Detected change data

• • • • • • •

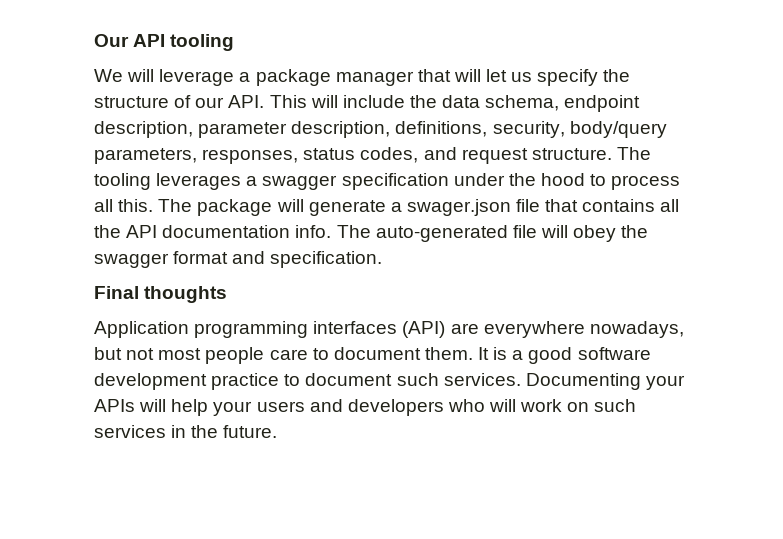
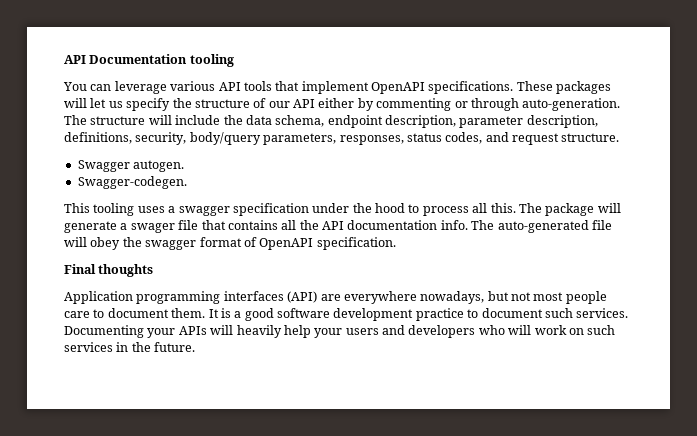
[94,34,166,47] Our API -> [64,54,188,64] API Documentation
[94,69,451,86] We will leverage a package manager that -> [63,81,612,94] You can leverage various API tools that implement OpenAPI specifications. These packages
[228,95,307,108] API. This -> [293,98,621,111] [64,115,146,125] API either by commenting or through auto-generation. The structure
[616,147,651,160] [94,173,242,190] The tooling leverages -> [77,160,185,172] [77,176,187,189] [64,203,165,216] // Swagger autogen. // Swagger-codegen. // This tooling uses
[406,199,511,216] swager.json -> [130,223,175,233] swager
[232,251,266,264] and -> [243,237,314,250] of OpenAPI
(167, 405) none -> [236,325,282,338] heavily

• • • • • • •

The answer is to be a bare number, showing how many lines of the records contain "This".

» **Exercise answer**:
2